Mieux vaut ne pas être déprimé pour entamer ce roman au rythme envoûtant. Mais au ralenti… Pas de courses poursuites, ni de cavalcades sexuelles ou de grands discours. On est chez les taiseux.  Alex, seize ans, vient de voler sa quatorzième voiture. Pas pour la revendre ou se lancer dans un trafic, non, juste pour conduire, s’évader d’un morne quotidien coincé entre une scolarité dont il s’est totalement désintéressé et une famille éclatée – un père alcoolique ouvrier chez Chevrolet, une mère partie ailleurs en emmenant avec elle son petit frère. En suivant l’inexorable coulée de ce personnage qui perd pied, Theodore Weesner tresse un roman initiatique sensible et émouvant sur les relations père-fils, sur l’apprentissage de l’amour à l’adolescence, la recherche du frère perdu et la fin de l’enfance.

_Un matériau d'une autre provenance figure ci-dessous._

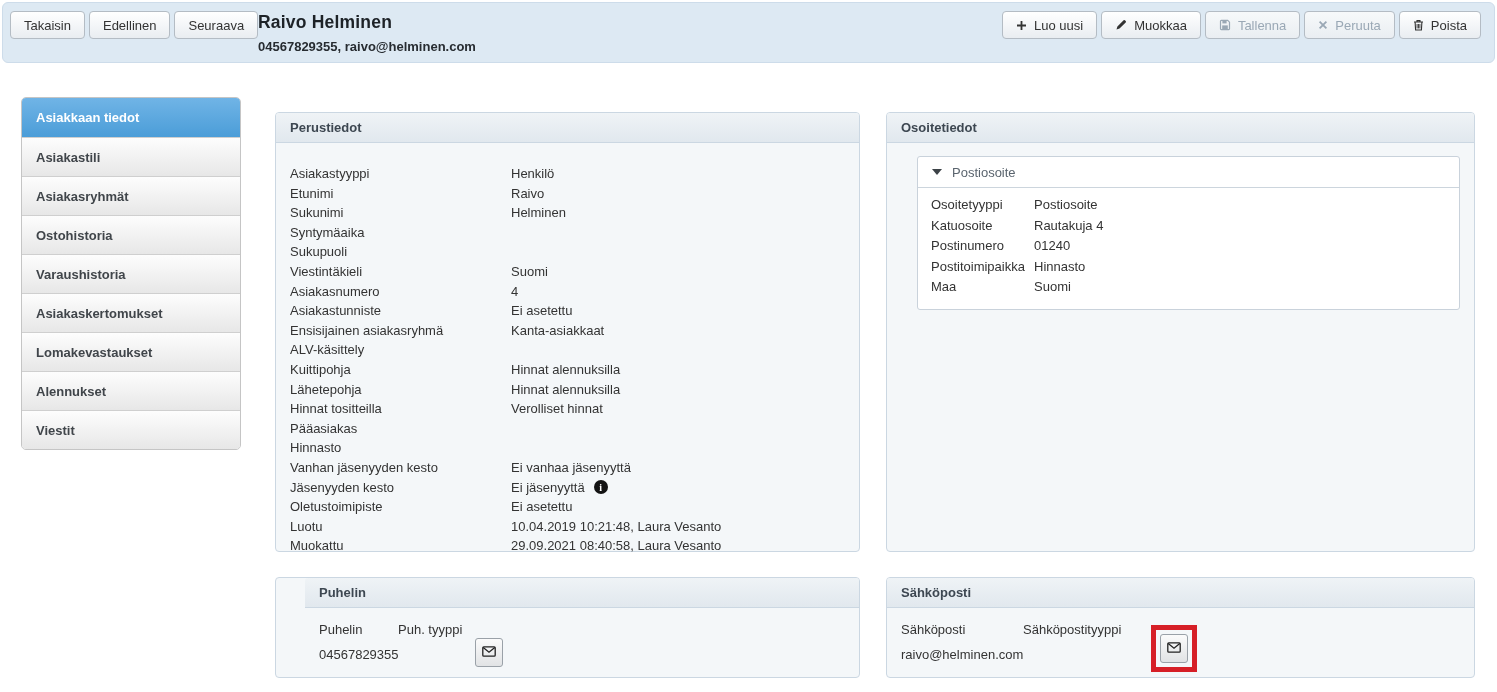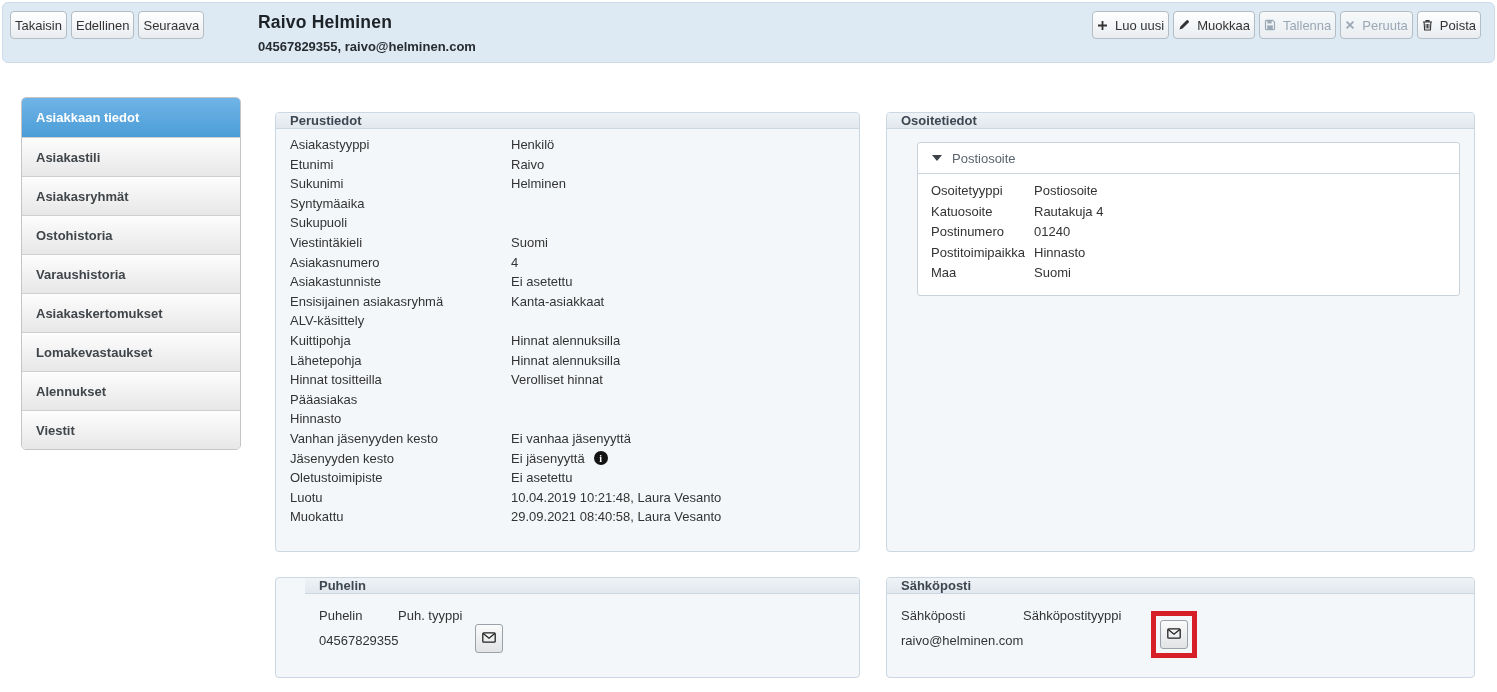--- a/index.html
+++ b/index.html
@@ -11,7 +11,7 @@
   .band { position:absolute; left:2px; top:2px; width:1493px; height:61px;
           background:#dde9f3; border:1px solid #cddcea; border-radius:6px; }
   .nav-group { position:absolute; left:10px; top:11px; display:flex; gap:4px; }
-  .btn { height:28px; padding:0 4px; display:inline-flex; align-items:center; gap:7px;
+  .btn { height:28px; padding:0 13px; display:inline-flex; align-items:center; gap:7px;
          background:linear-gradient(#ffffff,#e9edf1); border:1px solid #b4bcc4;
          border-radius:4px; font-size:13px; color:#333; cursor:pointer;
          font-family:"Liberation Sans", sans-serif; white-space:nowrap; }

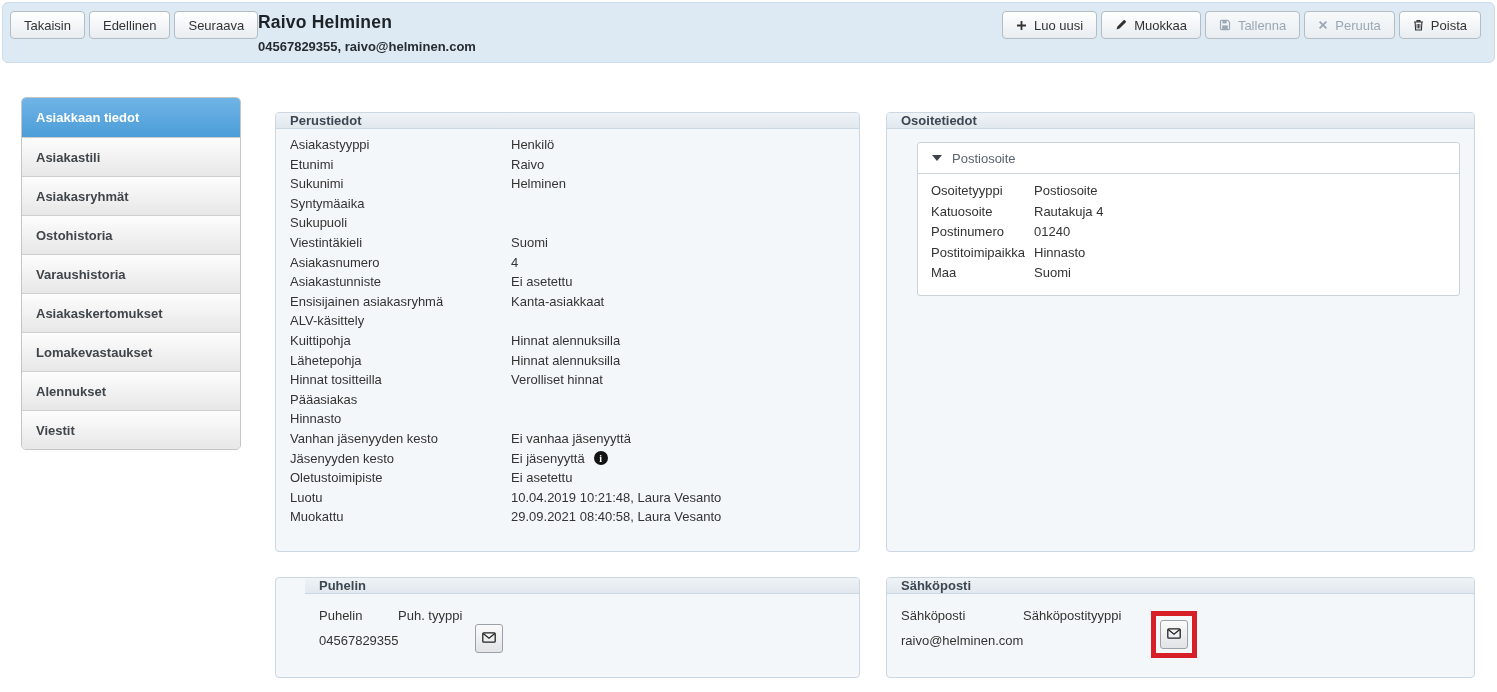--- a/index.html
+++ b/index.html
@@ -33,7 +33,7 @@
 
   
   .panel { position:absolute; border:1px solid #cbd7e2; border-radius:4px; background:#f4f7f9; }
-  .panel-h { height:16px; display:flex; align-items:center; padding:0 14px;
+  .panel-h { height:30px; display:flex; align-items:center; padding:0 14px;
              font-weight:bold; font-size:13px; color:#3d4751;
              background:linear-gradient(#eff3f6,#e1e8ee);
              border-bottom:1px solid #cbd7e2; border-radius:3px 3px 0 0; }

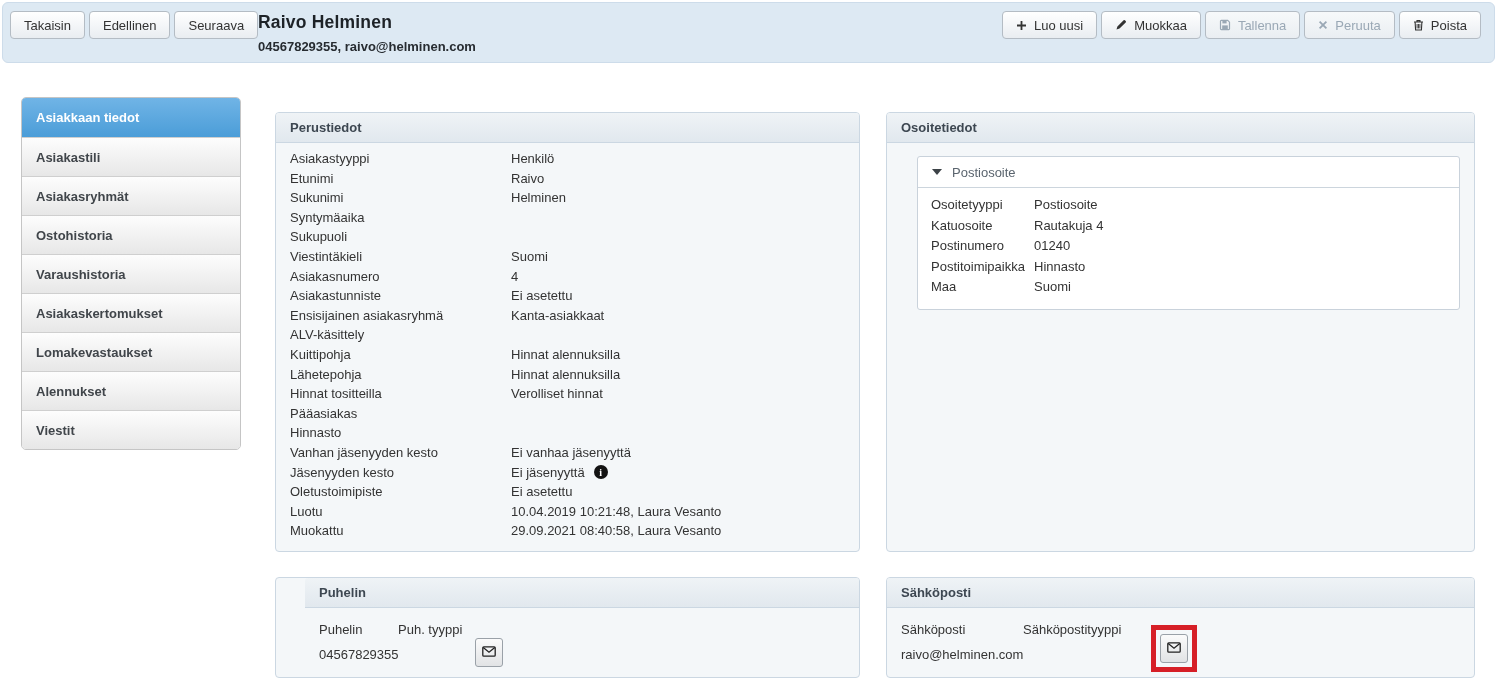--- a/index.html
+++ b/index.html
@@ -42,7 +42,7 @@
   #puhelin { left:275px; top:577px; width:585px; height:101px;padding-left:29px; }
   #sahkoposti { left:886px; top:577px; width:589px; height:101px; }
 
-  .pt-body { padding:6px 14px; }
+  .pt-body { padding:21px 14px; }
   .row { display:flex; line-height:19.6px; font-size:13px; }
   .row .lbl { width:221px; flex:none; color:#333; }
   .row .val { color:#333; display:flex; align-items:center; gap:9px; min-height:19.6px; }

A mi-chemin entre le roman noir et le roman d’apprentissage, Alex, l’anti-héros de ce roman « pour la jeunesse » a effectivement été comparé à « un Holden Caulfield en col bleu ». Mais sans son humour décalé. Car, une fois encore, le style lorgne davantage vers un Larry Brown, auteur de « Joe », qui savait décrire ces gens de peu, aux prises avec l’alcool et le monde du travail à la chaîne. Disons, si on doit absolument le qualifier, qu’il s’agit d’un roman noir psychologique, où les rapports père-fils, empesés par la pudeur mal placée, ont rarement été aussi bien décrits. Quant à la mère… Son absence est plus forte que sa présence, comme dirait Proust. On la devine dingo, alcoolo, perverse, voire nymphomane. Tout est dans le non-dit. La fameuse théorie de l’iceberg, évoquée par Hemingway : la partie immergée étant plus importante que celle émergeant. Depuis ce premier roman, Theodore Weesner a écrit huit autres livres – le dernier a paru en avril aux Etats-Unis – et ses nombreuses nouvelles ont été publiées dans le New Yorker, Esquire ou Best American Short Stories. Il s’est éteint le 26 juin 2015, à l’âge de 79 ans.

Le voleur de voitures de Theodore Weesner
Traduit de l’anglais (Etats-Unis) par Charles Recoursé.